Yet, if there’s one thing you can do to set your marriage up for long-term success, it’s create a plan for how you’ll manage your money as a married couple. By removing potential money conflicts, you can smoothly sail over one of the biggest hurdles for most married couples. It can seem like a lot, but you don’t have to do it all overnight; in fact, it’s best to tackle each aspect of finances in marriage piece by piece and give yourself more time for reflection. Here’s what to consider.
How can marriage change your finances?
Most engaged couples are aware that marriage can affect their tax situations or that they may become eligible for a child tax credit as they expand their family, but that’s not the only thing to consider. Your money exists in a complex ecosystem, and everything is about to change — and for the better, as long as you plan accordingly.
Marriage and insurance policies
You want to make sure your life together is fully protected against things you can’t yet foresee. It’s a true sign of love to prepare in advance and ensure your spouse will be taken care of, no matter what. That means you may need to consider additional types and/or amounts of insurance, depending on your situation:
- Life insurance
- Auto insurance
- Health insurance
- Disability insurance
- Long-term care insurance
- Renters or homeowners insurance
A good insurance agent or financial advisor can help you identify areas you need to protect and then help you get the coverage you need. The amount of insurance you may need to consider can be overwhelming, but there’s good news, too: insurers generally charge lower rates for married couples because they are seen as carrying less overall risk than single people.
For example, married couples save an average of $160 per year on car insurance premiums. In addition, many spouses are able to take advantage of things like employer-sponsored healthcare plans rather than having to purchase their own policy if their current employment situation doesn’t offer one.
Marriage and taxes
Getting married can come with tax benefits or penalties depending on many different factors, such as filing statuses and student loans. If a high-income earner marries someone with a lower income, for example, you might receive a “marriage bonus” as the higher-income spouse drops down to a lower income tax bracket when filing a joint return.

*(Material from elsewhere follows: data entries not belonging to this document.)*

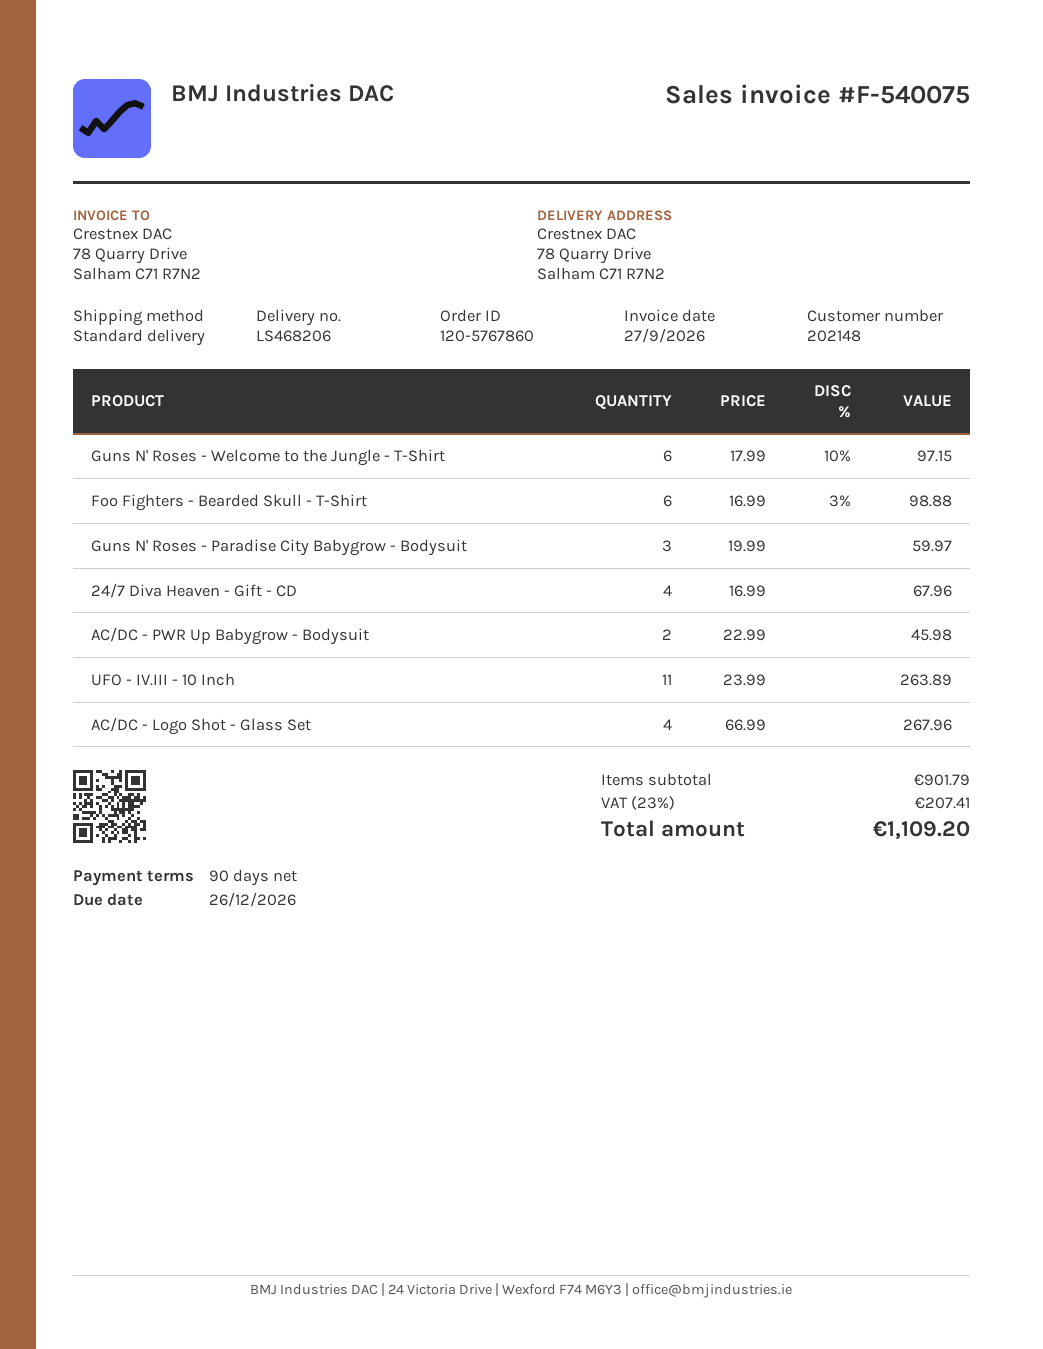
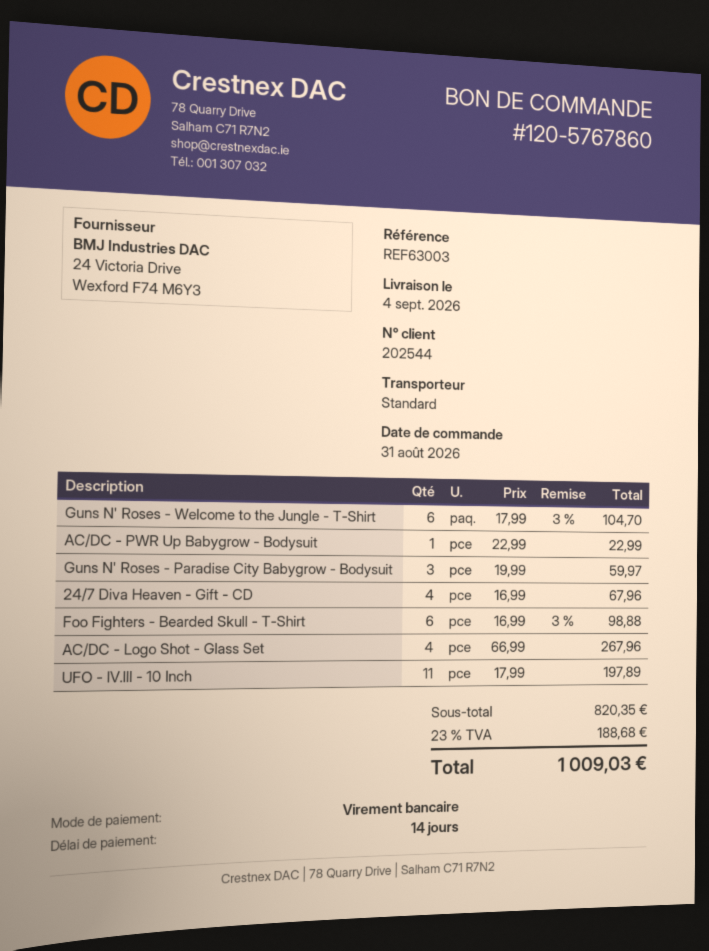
payment terms: 90 days -> 14 days
customer number: 202148 -> 202544
Guns N' Roses - Welcome to the Jungle - T-Shirt: 6 x 17.99 - 10% = 97.15 -> 6 x 17.99 - 3% = 104.70
AC/DC - PWR Up Babygrow - Bodysuit: 2 x 22.99 = 45.98 -> 1 x 22.99 = 22.99
UFO - IV.III - 10 Inch: 11 x 23.99 = 263.89 -> 11 x 17.99 = 197.89
subtotal: 901.79 -> 820.35
tax: 23% = 207.41 -> 23% = 188.68
total: 1109.20 -> 1009.03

In contrast, couples earning similar incomes can sometimes end up paying a higher combined tax rate. This “marriage penalty” isn’t as prevalent as in prior tax years due to changes in the law, including an increase in the standard deduction. However, it’s still relevant for couples with matched incomes in the 37% tax bracket, earning a combined income of $693,750 and over in 2023.
So, how does marriage affect taxes in your situation? The only way to be certain — and to account for numerous other factors, like potential tax liability from pre-marriage home sales, deductible expenses, etc. — is to speak with a Certified Public Accountant (CPA). The money you save in taxes could be well worth their fee and more.
Marriage and retirement planning
You’re planning to be together in sickness and in health, from your younger years into old age. By planning for retirement, you can ensure your older years are as stress-free as possible, giving you both more time to enjoy each other fully.
Not only does getting married spur more people into saving for retirement, but it also broadens your available retirement savings option. Married couples can save more towards retirement, can inherit those accounts from each other more easily, and may even be eligible for Social Security survivor benefits.
When combined, these factors show that retirement planning is easier in many ways for married people. In one recent study, as many as 39% of married adults already had over $100,000 in retirement savings; in contrast, 60% of single adults in the same study had nothing at all saved for their golden years.
Marriage and debt
Having access to two incomes opens more doors when it comes to accessing credit, especially if one spouse has a lower or inconsistent income.
You’ll also need to navigate paying off any debts you had before you were married, especially things like student loans, tax debt, and credit card debt. Some people find they still need to do their taxes as married-filing-separately, for example, in order to qualify for certain income-driven payment plans and student loan forgiveness.
It’s also important to know whether you live in a community-property state, where any debts your spouse incurs while you’re married also apply to you, or a common-law state, where debts are generally only legally attached to you with your explicit consent — even if married.
Marriage and homeownership
Married couples made up three out of every four homebuyers in 2022 according to data from the National Association of Realtors. It’s often easier to pool your resources together and buy a better home as a married couple as opposed to on your own. You may be able to buy a more expensive home in a nicer neighborhood and within a better school district, for example.
In addition, spouses have more legal homeownership protections available than unmarried couples. This is especially true if you have any debts such as mortgages or reverse mortgages remaining on your home when you pass away. In some cases, your spouse may be able to continue living in your home, even if they are not listed as borrowers on the loan.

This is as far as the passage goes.